Four Papers Accepted at ESWC 2025

Four papers of the DWS group got accepted at the 22nd Extended Semantic Web Conference. This year, the acceptance rate was 22.4% for full papers in the research track.

The following papers have been accepted:

  • Simon Ott, Melisachew Wudage Chekol, Christian Meilicke, Heiner Stuckenschmidt: Training-free Score Calibration for Complex Query Decomposition
    Answering complex queries on incomplete knowledge graphs poses significant challenges, as models must infer their answers despite gaps in the available data. Previous research has addressed this problem by developing end-to-end architectures specifically designed for complex query answering. These models are difficult to interpret and require extensive data and computational resources for training. Alternatively, some approaches have focused on leveraging existing neural link predictors, which have been designed for simple queries, to handle complex queries. This approach reduces the amount of training examples needed and offers more transparent reasoning. However, the output scores of the neural link predictors may require calibration for effective interaction during the reasoning process and a special adaption function has to be learned to achieve this.  In this work, (i) we show that depending on the query type, standard normalization methods are equally as effective as learning an adaptation function. (ii) Furthermore, we replace the neural link predictor with a rule-based approach that does not require any score calibration. With such an approach we achieve new state-of-the-art results and increase the mean reciprocal ranks from 35.1% to 37.1% averaged across datasets and query types. (iii) We conduct comprehensive empirical analysis to support our claims.
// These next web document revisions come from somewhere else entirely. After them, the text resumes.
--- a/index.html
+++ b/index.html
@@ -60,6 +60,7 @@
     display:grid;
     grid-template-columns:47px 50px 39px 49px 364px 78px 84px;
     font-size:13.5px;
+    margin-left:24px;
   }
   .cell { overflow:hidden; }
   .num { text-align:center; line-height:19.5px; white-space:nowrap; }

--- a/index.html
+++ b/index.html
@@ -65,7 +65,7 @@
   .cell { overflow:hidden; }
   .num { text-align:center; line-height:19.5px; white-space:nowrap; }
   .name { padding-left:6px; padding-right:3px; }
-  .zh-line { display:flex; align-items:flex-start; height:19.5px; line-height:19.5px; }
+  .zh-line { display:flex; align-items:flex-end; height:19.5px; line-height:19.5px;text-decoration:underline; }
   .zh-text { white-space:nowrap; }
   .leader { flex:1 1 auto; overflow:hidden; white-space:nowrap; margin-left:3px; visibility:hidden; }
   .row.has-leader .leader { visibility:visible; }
  • Antonis Klironomos, Baifan Zhou, Zhuoxun Zheng, Mohamed H. Gad-Elrab, Heiko Paulheim and Evgeny Kharlamov: ReaLitE: Enrichment of Relation Embeddings in Knowledge Graphs using Numeric Literals
    Most knowledge graph embedding (KGE) methods tailored for link prediction focus on the entities and relations in the graph, giving little attention to other literal values, which might encode important information. Therefore, some literal-aware KGE models attempt to either integrate numerical values into the embeddings of the entities or convert these numerics into entities during preprocessing, leading to information loss. Other methods concerned with creating relation-specific numerical features assume completeness of numerical data, which does not apply to real-world graphs. In this work, we propose ReaLitE, a novel relation-centric KGE model that dynamically aggregates and merges entities' numerical attributes with the embeddings of the connecting relations. ReaLitE is designed to complement existing conventional KGE methods while supporting multiple variations for numerical aggregations, including a learnable method.
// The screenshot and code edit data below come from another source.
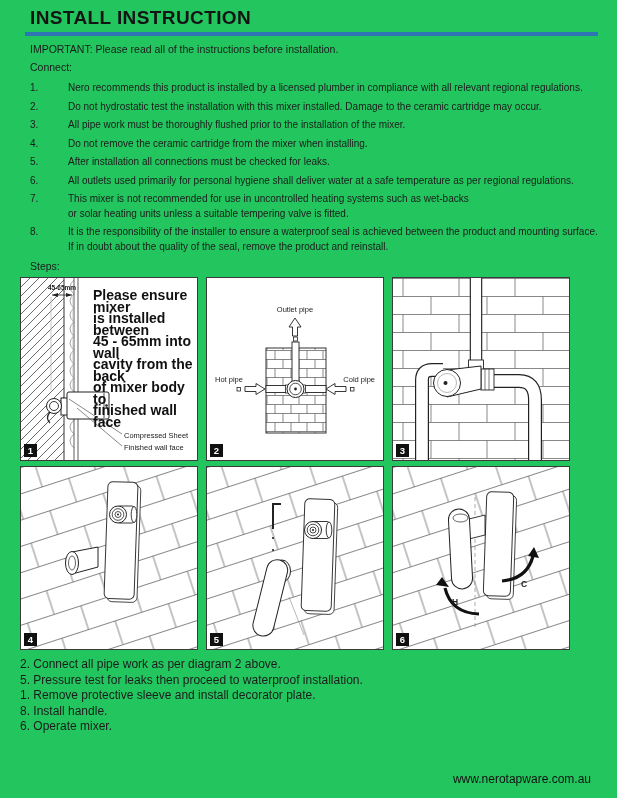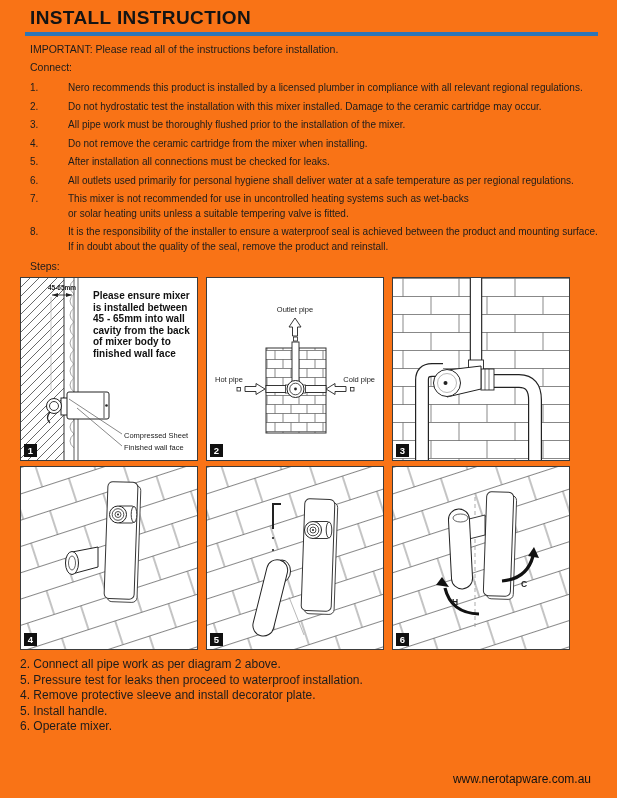--- a/index.html
+++ b/index.html
@@ -3,7 +3,7 @@
 <meta charset="utf-8">
 <style>
   html,body{margin:0;padding:0;background:#fff;}
-  .page{position:relative;width:617px;height:798px;background:#f97316;overflow:hidden;
+  .page{position:relative;width:617px;height:798px;background:#22c55e;overflow:hidden;
         font-family:"Liberation Sans",sans-serif;color:#1c1c1c;}
   .title{margin:0;padding:7px 0 0 30px;font-size:19px;font-weight:bold;letter-spacing:.4px;color:#141414;}
   .rule{height:4px;margin:3px 19px 0 25px;background:#2E75B6;}

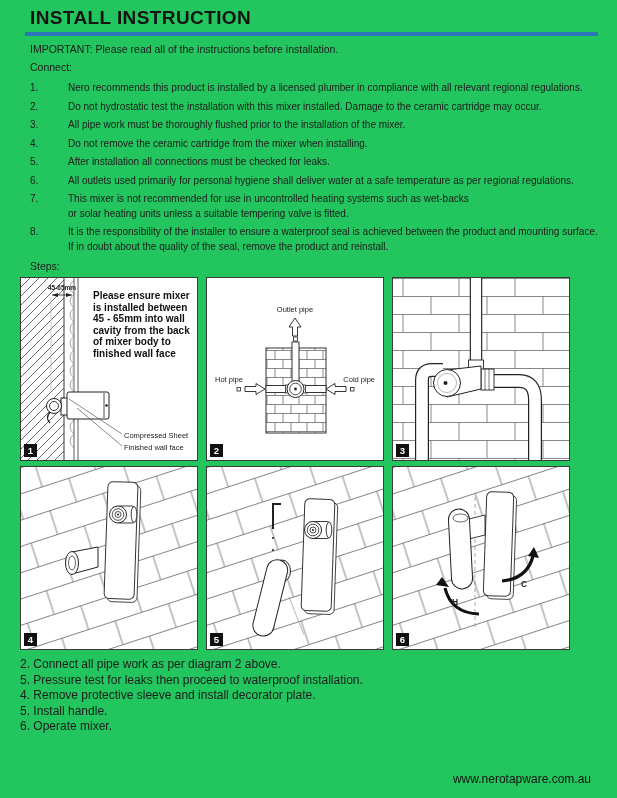--- a/index.html
+++ b/index.html
@@ -18,7 +18,7 @@
   .panel svg{position:absolute;left:0;top:0;}
   .badge{position:absolute;left:3px;bottom:3px;width:13px;height:13px;background:#101010;color:#fff;
          font-size:9.5px;font-weight:bold;display:flex;align-items:center;justify-content:center;}
-  .note{position:absolute;left:72px;top:12px;width:102px;font-size:10px;font-weight:bold;
+  .note{position:absolute;left:72px;top:12px;width:102px;font-size:14px;font-weight:bold;
         line-height:11.5px;color:#111;white-space:pre-line;}
   .bottom-list{margin:7px 20px 0;}
   .bottom-list p{margin:0;font-size:12px;line-height:15.5px;}

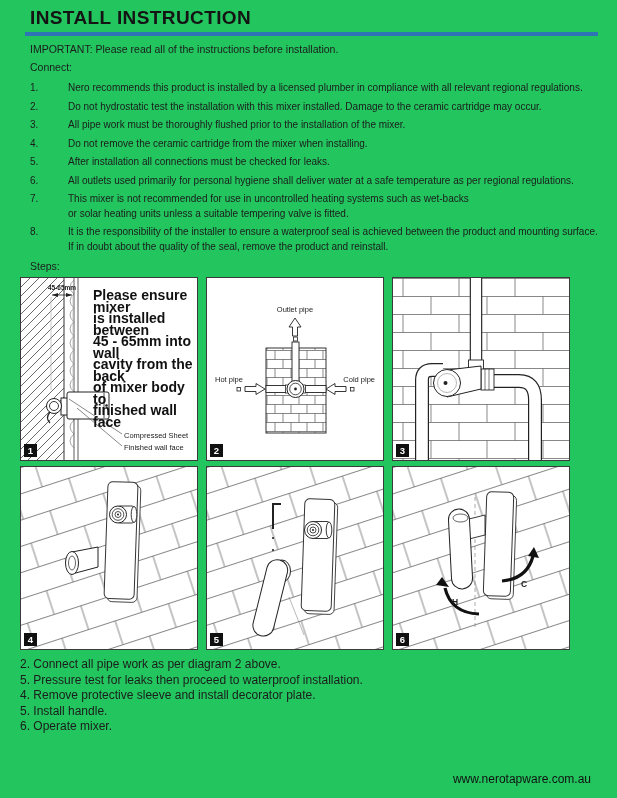--- a/index.html
+++ b/index.html
@@ -300,7 +300,7 @@
   <div class="bottom-list">
     <p>2. Connect all pipe work as per diagram 2 above.</p>
     <p>5. Pressure test for leaks then proceed to waterproof installation.</p>
-    <p>4. Remove protective sleeve and install decorator plate.</p>
+    <p>1. Remove protective sleeve and install decorator plate.</p>
     <p>5. Install handle.</p>
     <p>6. Operate mixer.</p>
   </div>

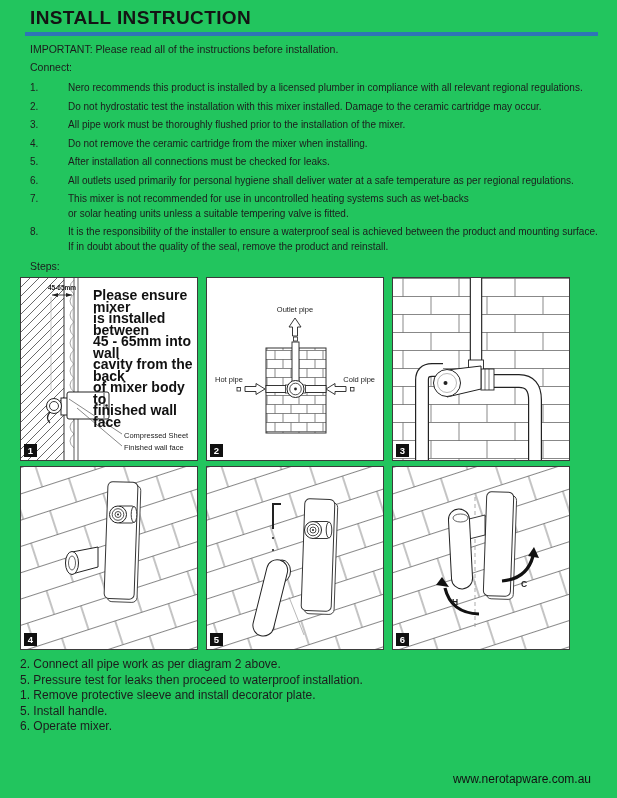--- a/index.html
+++ b/index.html
@@ -301,7 +301,7 @@
     <p>2. Connect all pipe work as per diagram 2 above.</p>
     <p>5. Pressure test for leaks then proceed to waterproof installation.</p>
     <p>1. Remove protective sleeve and install decorator plate.</p>
-    <p>5. Install handle.</p>
+    <p>8. Install handle.</p>
     <p>6. Operate mixer.</p>
   </div>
  • Rita T. Sousa and Heiko Paulheim: Multi-dataset and transfer learning using gene expression knowledge graphs for patient diagnosis
    Gene expression datasets offer insights into gene regulation mechanisms, biochemical pathways, and cellular functions. Additionally, comparing gene expression profiles between disease and control patients can deepen the understanding of disease pathology. Therefore, machine learning has been used to process gene expression data, with patient diagnosis emerging as one of the most popular applications. Although gene expression data can provide valuable insights, challenges arise because the number of patients in expression datasets is usually limited, and the data from different datasets with different gene expressions cannot be easily combined.
    This work proposes a novel methodology to address these challenges by integrating multiple gene expression datasets and domain-specific knowledge using knowledge graphs, a unique tool for biomedical data integration. Then, vector representations are produced using knowledge graph embedding techniques, which are used as inputs for a graph neural network and a multi-layer perceptron. We evaluated the efficacy of our methodology in three settings: single-dataset learning, multi-dataset learning, and transfer learning. The experimental results show that combining gene expression datasets and domain-specific knowledge improves patient diagnosis in all three settings.
  • Martin Böckling, Heiko Paulheim and Sarah Detzler: GeoRDF2vec – Learning Location-Aware Entity Representations in Knowledge Graphs
    Many knowledge graphs contain a substantial amount of spatial entities, such as cities, buildings, or natural places. For many of those, exact geometries are stored in the knowledge graphs. When learning representations of entities, however, they are usually not taken into account by most approaches. In this paper, we present a variant of RDF2vec which utilizes geometries to learn location-aware embeddings of entities. Our approach expands for each reachable node different nodes by flooding over the graph starting from the geographic nodes. Based on the flooded graph a modified RDF2vec variant is applied which biases graph walks based on spatial weights. In evaluations with different benchmark datasets, we show that our approach both outperforms non-location-aware RDF2vec, as well as TransGeo.